老後借金生活で脱税、「満月マン」と霊感商法で所得税法違反に有罪

 霊感商法による儲けを脱税したとして所得税法違反の罪に問われた「満月マン」のメンバーの一人であるT(35)と、相棒のI(77)の両被告に対する判決公判が17日、東京地裁で行われた。T被告は懲役1年、罰金1300万円(執行猶予3年)、I被告に懲役10月、罰金900万円(同3年)の有罪判決がそれぞれ言い渡された。満月マンのメンバーが絡んだ脱税として脚光を浴びたこの事件、一方で会社経営の失敗による借金苦から脱税に走る「暴走老人」の姿も浮かび上がってきた。

 6月30日、東海道新幹線の車内で70代の男がガソリンを頭からかぶり焼身自殺した。生前に年金の少なさを嘆いいたというが、受給額は1カ月12万円程度だったという。特に70歳を過ぎて、再就職先が無くなって生活に事欠く「下流老人」に転落するという典型的な例でもある。金のない老後は、惨めさを感じさせる。

 今回所得税を脱税したTは、約3000万円の借金を抱えていた。国民年金の受取額は月6万円。鉄工所の経営に行き詰ったようで、霊感商法で得た収入は納税せずに借金の返済に回していた。また、一部は息子に贈与するなどしていた。経営に失敗した典型的な下流老人でもある。

平成22~24年度の収入と申告額は次のとおり。

       収入    申告額
平成22年度 1686万円 ⇒ 245万円
平成23年度 4567万円 ⇒ 249万円
平成24年度 5239万円 ⇒ 258万円

 ほ脱率は99%という悪質なもので、馬場有美裁判官は「ほ脱率は99%と極めて高率であり、滞納税額が納められる可能性も低い」とした。Iは心臓の手術を3回経験したというが、歩くこともままならない様子。これで霊感商法ができていたのが不思議なくらいだが、実際に対面することはなく、インターネット上で完結することで霊感商法が可能になったということか。とぼけた証言も数々見られ、裁判官とのやり取りは聞くに耐えないものだった。

 裁 いくら納めたのですか?

 I「2000万円くらいは納めています」

 裁 そんな証拠はどこにも出ていないのですけど。20万円納めたという証拠しかないですよ

 I「それはわかっています」

 裁 これはあなたの量刑に響くことですからね

 I「それは響かないです」

 裁 それは私が決めることです

 I「・・・」

 裁 いま何でここにいるかわかっていますか?

 I「・・・」

 裁 いくら脱税したのかわかってないの?

 I「女房に聞くと1000万円と言っていました」

 裁 もっとありますよ

 I「・・・」

 裁 全部で3500万円くらいありますよ

 I「しょうがない。流れでそうなっちゃったんですね」

 裁 どう返すんですか?

 I 「仕事が再開できれば何とか。今の状態なら難しいですね」

 裁 それは計画とは言わないですね。もう結構です

 Iは一事が万事、この調子だったが、相棒であったTからは、肺の手術を4度行い、21歳の時にIと出会い「現在は何不自由ない幸せをてにいれた」とブログに感謝の言葉がつづられている。お互い出会った頃は60代と20代、TとIは霊感商法を行うようになったが、儲かったら税金を納める気がなくなるという心の甘さで、いったいどうやって相談者の相談に乗るというのか。

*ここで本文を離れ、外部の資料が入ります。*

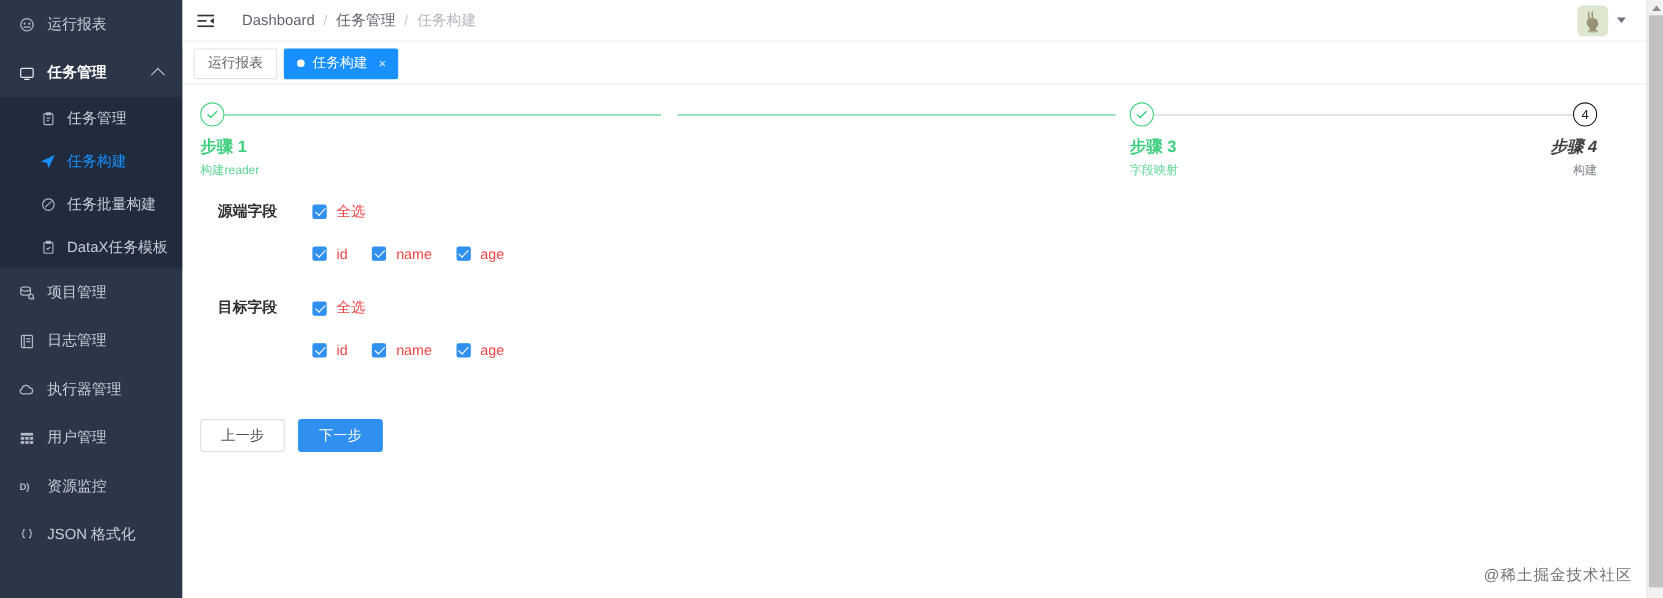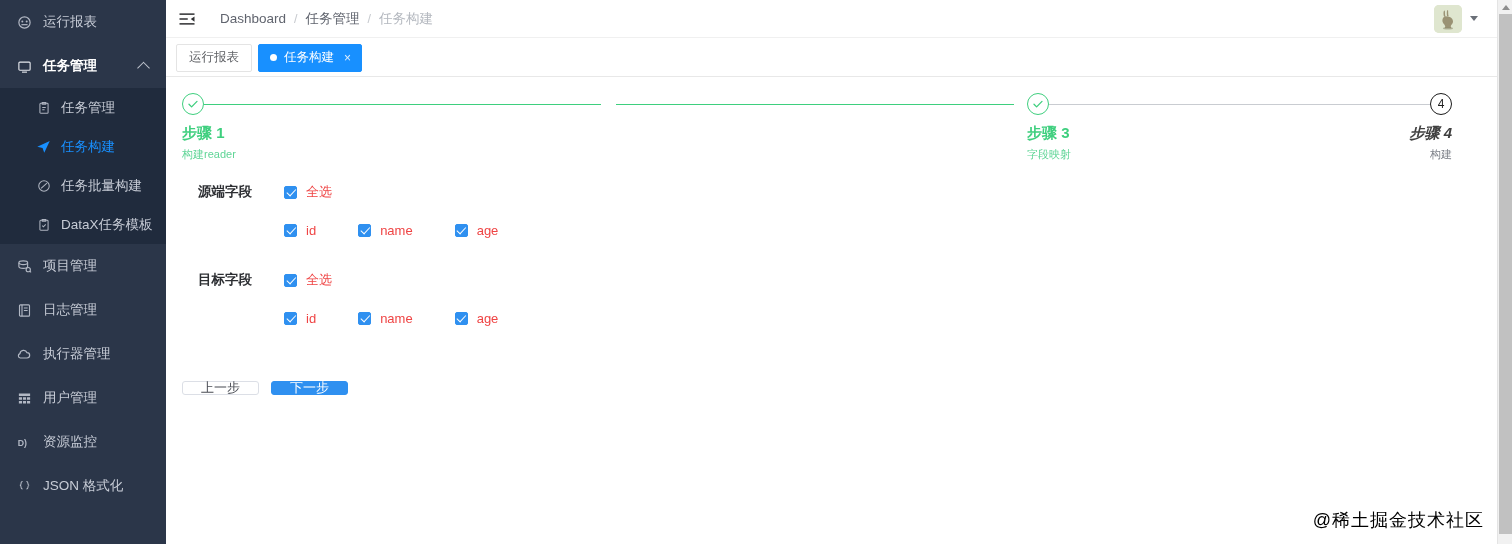--- a/index.html
+++ b/index.html
@@ -228,7 +228,7 @@
   .cbx {
     display: flex; align-items: center;
     cursor: pointer;
-    margin-right: 42px;
+    margin-right: 22px;
     white-space: nowrap;
   }
   .cbx:last-child { margin-right: 0; }

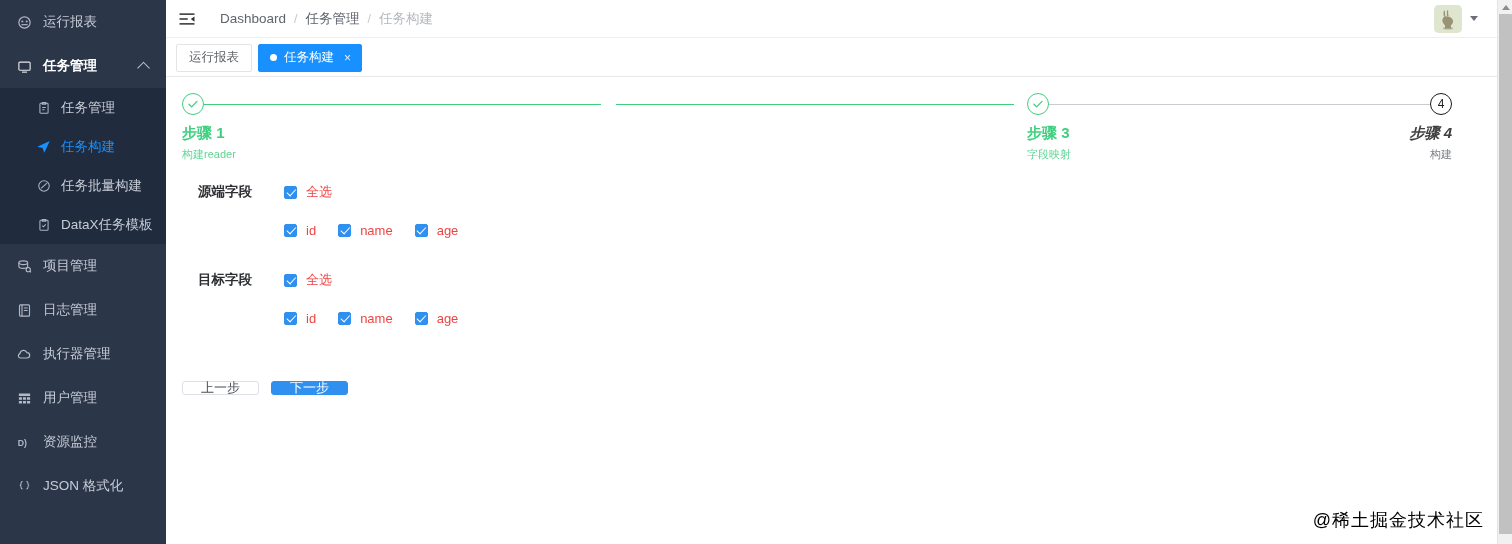--- a/index.html
+++ b/index.html
@@ -262,7 +262,7 @@
     margin: 48px 0 0 16px;
   }
   .btn {
-    height: 14px;
+    height: 30px;
     padding: 0 18px;
     border-radius: 3px;
     font-size: 13px;

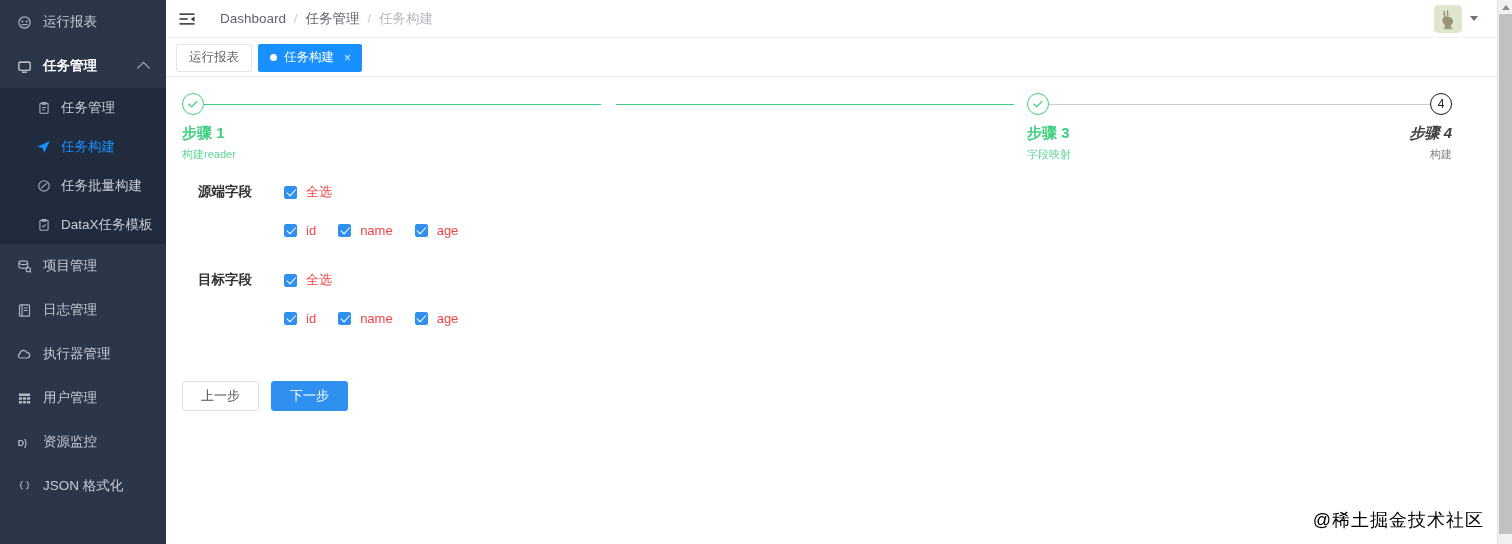--- a/index.html
+++ b/index.html
@@ -282,8 +282,8 @@
   .watermark {
     position: absolute;
     right: 28px; bottom: 12px;
-    font-size: 18px;
-    color: #000000;
+    font-size: 14px;
+    color: #737373;
     letter-spacing: 1px;
     user-select: none;
     white-space: nowrap;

 現在、複数の相談者から民事訴訟を起こされ係争中。そちらでは、インターネットを使って相談者に対して、波動を送ったり、観音像を販売するなどしていた。波動は1回で10万円、観音像は8万円、被害者の証言によると、マンションの上階の騒音がうるさく不眠症になったことを解決するために300万円を支払ったという。しかし、それでも解決できずに、「上層の神」にお願いすれば解決するといい、さらなる高額料金を請求されたこともあったという。

 Tは約1億4000万円の収入に対して約6000万円の所得税を免れ、ほ脱率は97%と悪質で野澤晃一裁判官は「安易な規範意識は強く批判されるべき」などとした。